This patch adds a new param vect-scalar-cost-multiplier to scale the scalar
costing during vectorization. If the cost is set high enough and when using
the dynamic cost model it has the effect of effectively disabling the
costing vs scalar and assumes all vectorization to be profitable.
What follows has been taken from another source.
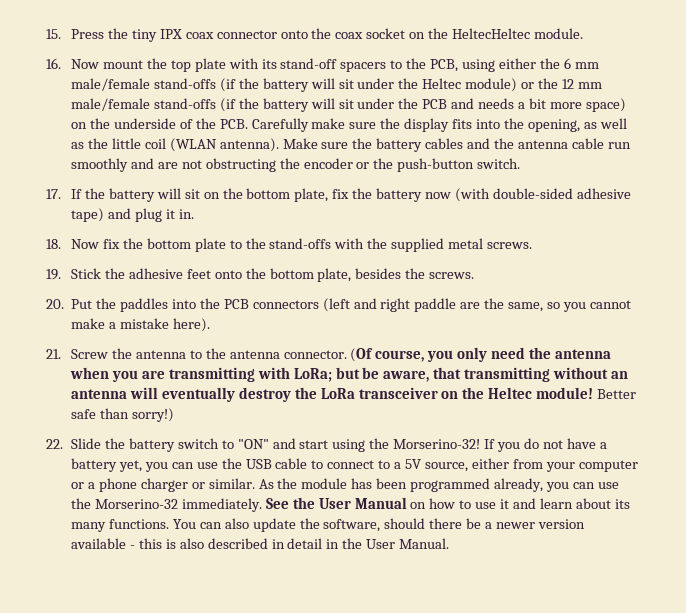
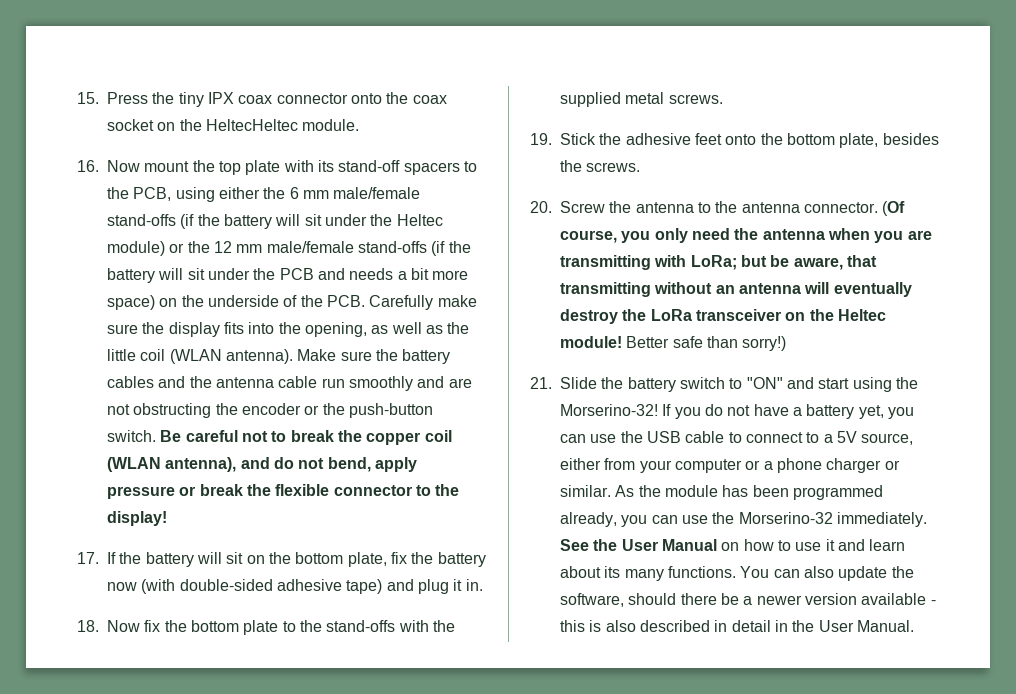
(521, 163) none -> [160,430,452,445] [107,457,417,472] [107,484,460,499] [107,511,167,526] Be careful not to break the copper coil (WLAN antenna), and do not bend, apply pressure or break the flexible connector to the display!
[71,298,631,312] [71,318,210,332] [46,349,61,359] Put the paddles into the PCB connectors (left and right paddle are the same, so you cannot make a mistake here). // 21. -> (552, 207) none
[46,439,63,449] 22. -> [530,377,552,389] 21.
This is similar to using the unlimited cost model, but unlike unlimited it
does not fully disable the vector cost model. That means that we still
perform comparisons between vector modes. And it means it also still does
costing for alias analysis.
As an example, the following:
void
foo (char *restrict a, int *restrict b, int *restrict c,
int *restrict d, int stride)
{
if (stride <= 1)
return;
for (int i = 0; i < 3; i++)
{
int res = c[i];
int t = b[i * stride];
if (a[i] != 0)
res = t * d[i];
c[i] = res;
}
}
compiled with -O3 -march=armv8-a+sve -fvect-cost-model=dynamic fails to
vectorize as it assumes scalar would be faster, and with
-fvect-cost-model=unlimited it picks a vector type that's so big that the large
sequence generated is working on mostly inactive lanes:
...
and p3.b, p3/z, p4.b, p4.b
whilelo p0.s, wzr, w7
ld1w z23.s, p3/z, [x3, #3, mul vl]
ld1w z28.s, p0/z, [x5, z31.s, sxtw 2]
add x0, x5, x0
punpklo p6.h, p6.b
ld1w z27.s, p4/z, [x0, z31.s, sxtw 2]
and p6.b, p6/z, p0.b, p0.b
punpklo p4.h, p7.b
ld1w z24.s, p6/z, [x3, #2, mul vl]
and p4.b, p4/z, p2.b, p2.b
uqdecw w6
ld1w z26.s, p4/z, [x3]
whilelo p1.s, wzr, w6
mul z27.s, p5/m, z27.s, z23.s
ld1w z29.s, p1/z, [x4, z31.s, sxtw 2]
punpkhi p7.h, p7.b
mul z24.s, p5/m, z24.s, z28.s
and p7.b, p7/z, p1.b, p1.b
mul z26.s, p5/m, z26.s, z30.s
ld1w z25.s, p7/z, [x3, #1, mul vl]
st1w z27.s, p3, [x2, #3, mul vl]
mul z25.s, p5/m, z25.s, z29.s
st1w z24.s, p6, [x2, #2, mul vl]
st1w z25.s, p7, [x2, #1, mul vl]
st1w z26.s, p4, [x2]
...
With -fvect-cost-model=dynamic --param vect-scalar-cost-multiplier=200
you get more reasonable code:
foo:
cmp w4, 1
ble .L1
ptrue p7.s, vl3
index z0.s, #0, w4
ld1b z29.s, p7/z, [x0]
ld1w z30.s, p7/z, [x1, z0.s, sxtw 2]
ptrue p6.b, all
cmpne p7.b, p7/z, z29.b, #0
ld1w z31.s, p7/z, [x3]
mul z31.s, p6/m, z31.s, z30.s
st1w z31.s, p7, [x2]
.L1:
ret
This model has been useful internally for performance exploration and cost-model
validation. It allows us to force realistic vectorization overriding the cost
model to be able to tell whether it's correct wrt to profitability.
gcc/ChangeLog:
* params.opt (vect-scalar-cost-multiplier): New.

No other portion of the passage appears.